Btw my dad has his own life with his own family and kinda refuses to get involved. My mum thinks this all started when he left as it was a couple of months before my sister went to Uni and she had mental health issues before then – she thinks that this was what started her binge drinking.

One last bit of info- it does feel like my sister acts like a teenager despite being in her 30s. Doesn’t think about other people’s feelings, acts like a child sometimes etc. the most heartbreaking thing about all the above is that when she is sober and in a good place mentally she can be nice, good fun and lovely to be around. Nobody knows if this is the real her or the selfish version we get is actually her true personality.

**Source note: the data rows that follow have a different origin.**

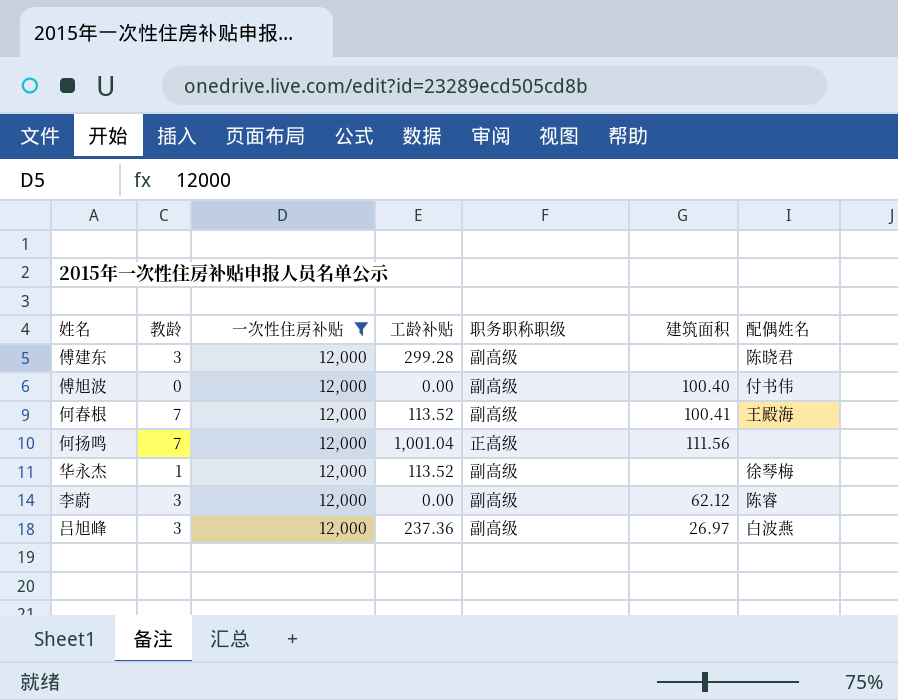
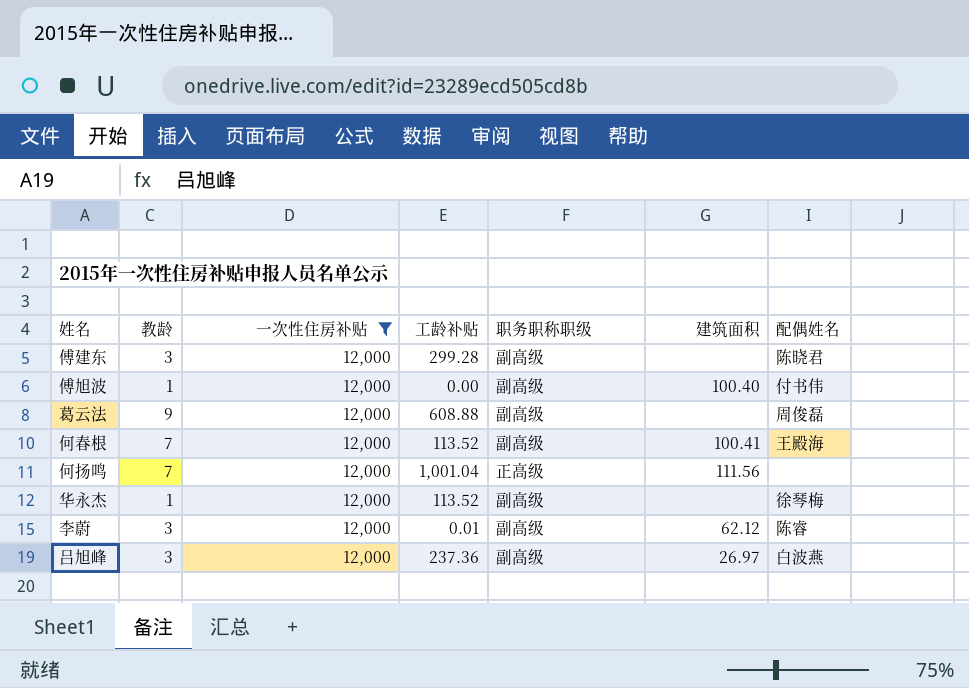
傅旭波 | 教龄: 0 -> 1
row 葛云法: none -> 9 | 12,000 | 608.88 | 副高级 | none | 周俊磊
李蔚 | 工龄补贴: 0.00 -> 0.01

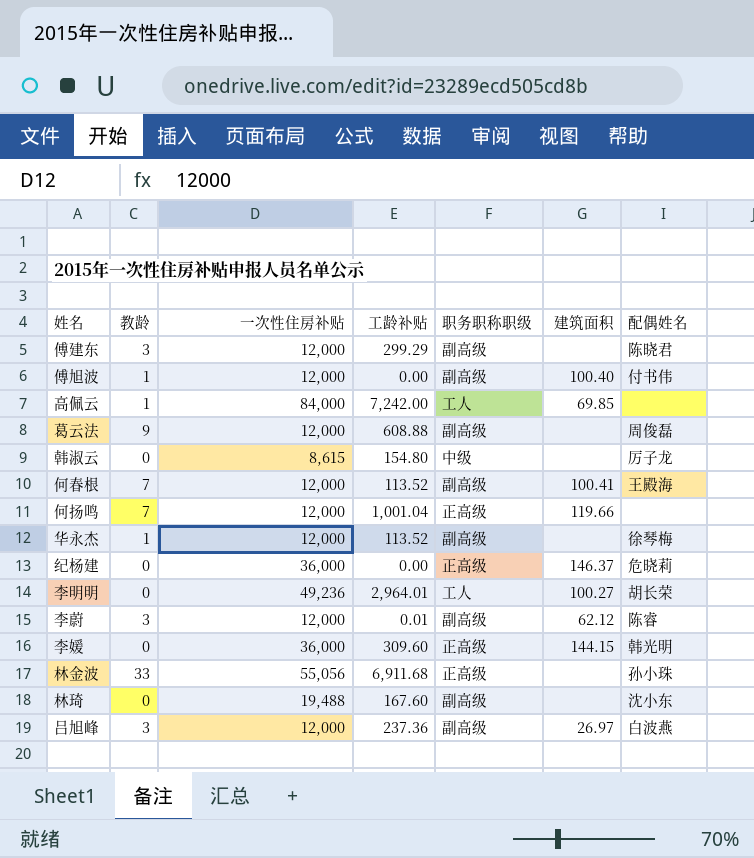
filter: 一次性住房补贴 = 12,000 -> none
傅建东 | 工龄补贴: 299.28 -> 299.29
何扬鸣 | 建筑面积: 111.56 -> 119.66

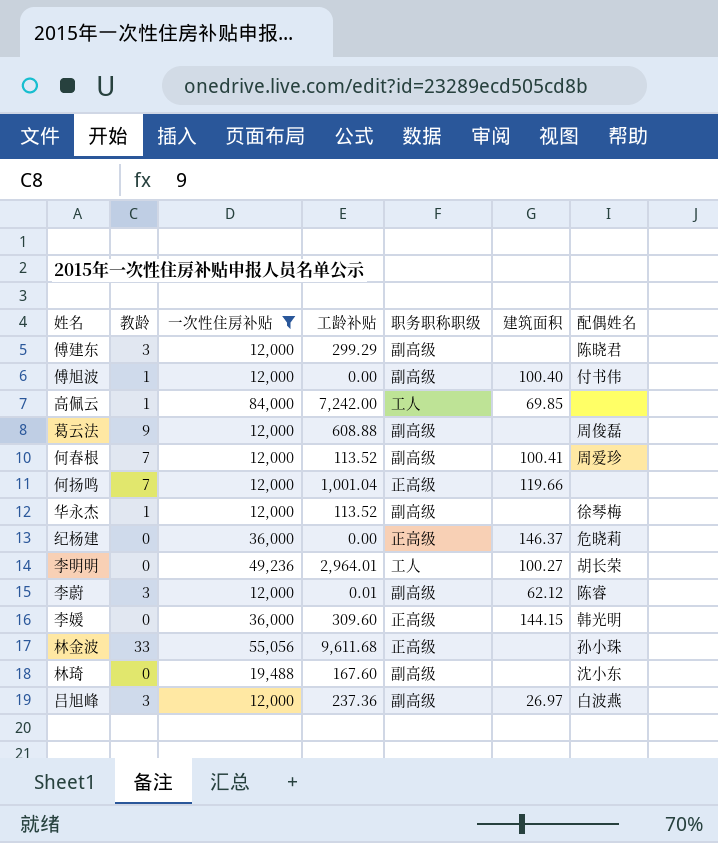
filter: none -> 一次性住房补贴 != 8,615
何春根 | 配偶姓名: 王殿海 -> 周爱珍
林金波 | 工龄补贴: 6,911.68 -> 9,611.68

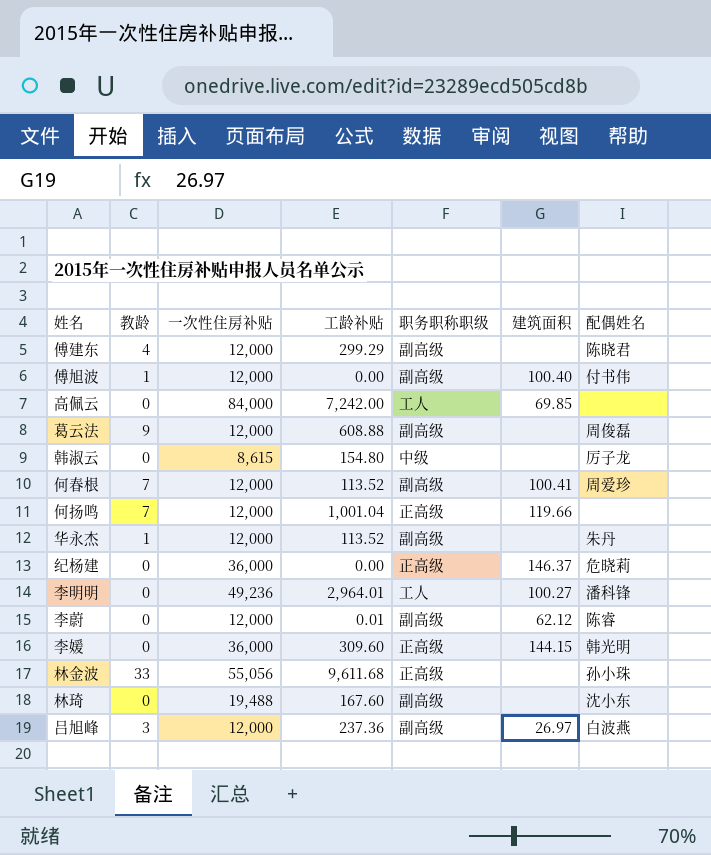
filter: 一次性住房补贴 != 8,615 -> none
傅建东 | 教龄: 3 -> 4
高佩云 | 教龄: 1 -> 0
华永杰 | 配偶姓名: 徐琴梅 -> 朱丹
李明明 | 配偶姓名: 胡长荣 -> 潘科锋
李蔚 | 教龄: 3 -> 0

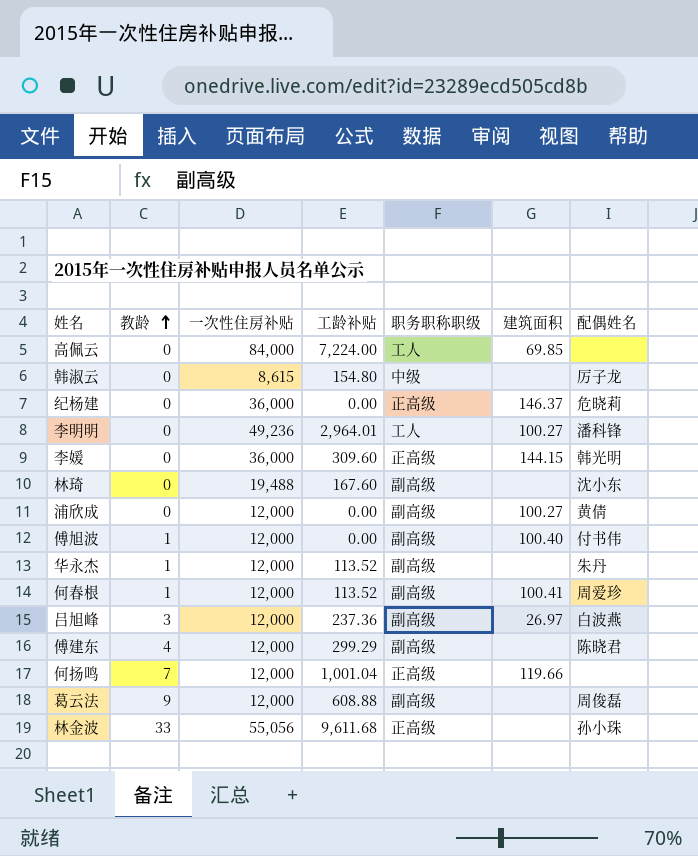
row order: none -> 教龄 ascending
row 李蔚: 0 | 12,000 | 0.01 | 副高级 | 62.12 | 陈睿 -> none
高佩云 | 工龄补贴: 7,242.00 -> 7,224.00
row 浦欣成: none -> 0 | 12,000 | 0.00 | 副高级 | 100.27 | 黄倩
何春根 | 教龄: 7 -> 1

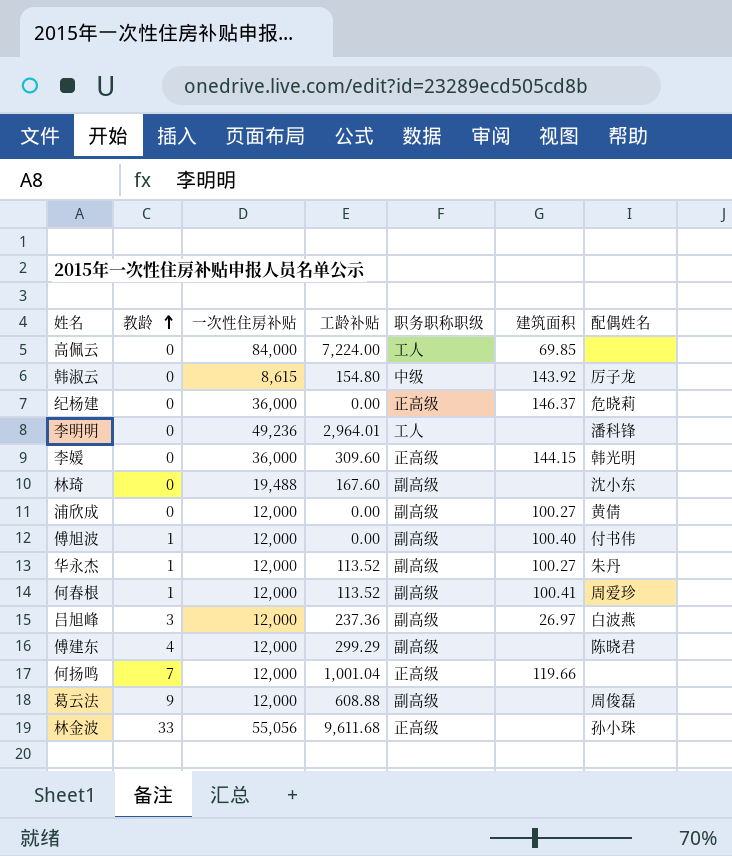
韩淑云 | 建筑面积: none -> 143.92
李明明 | 建筑面积: 100.27 -> none
华永杰 | 建筑面积: none -> 100.27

TLDR; my sister is an alcoholic (maybe), definitely has mental health issues, and it’s taking over my mother’s life. She is sick of it and I feel like I need to help, but don’t know where to begin and I have my own family to look after.

2 comments
  1. Your mother is getting tired of her self made prison. That’s not your problem to deal with. Your mom has enabled your sister for years upon years. There’s literally nothing that you can do, your mom has to decide that she’s done with the bullshit herself.

    What do you do? Tell her that you don’t need daily updates about your sister screwing everything up, and when she’s ready to admit that she also needs help, enablers also need therapy, then maybe you’ll revisit the situation.

    Your responsibility is to your immediate family unit.

  2. There is nothing you can do to help this situation. You are quite right to distance yourself from this drama. Your mother is trying to draw other people in to this mess (your wife).

    so, what to do? Your wife could actually block your mother, or not respond to her for a while. I expect you could find some pretext for this.

    but the answer is that there is NO WAY you can help any of this mess, and the further you keep your family from it, the better.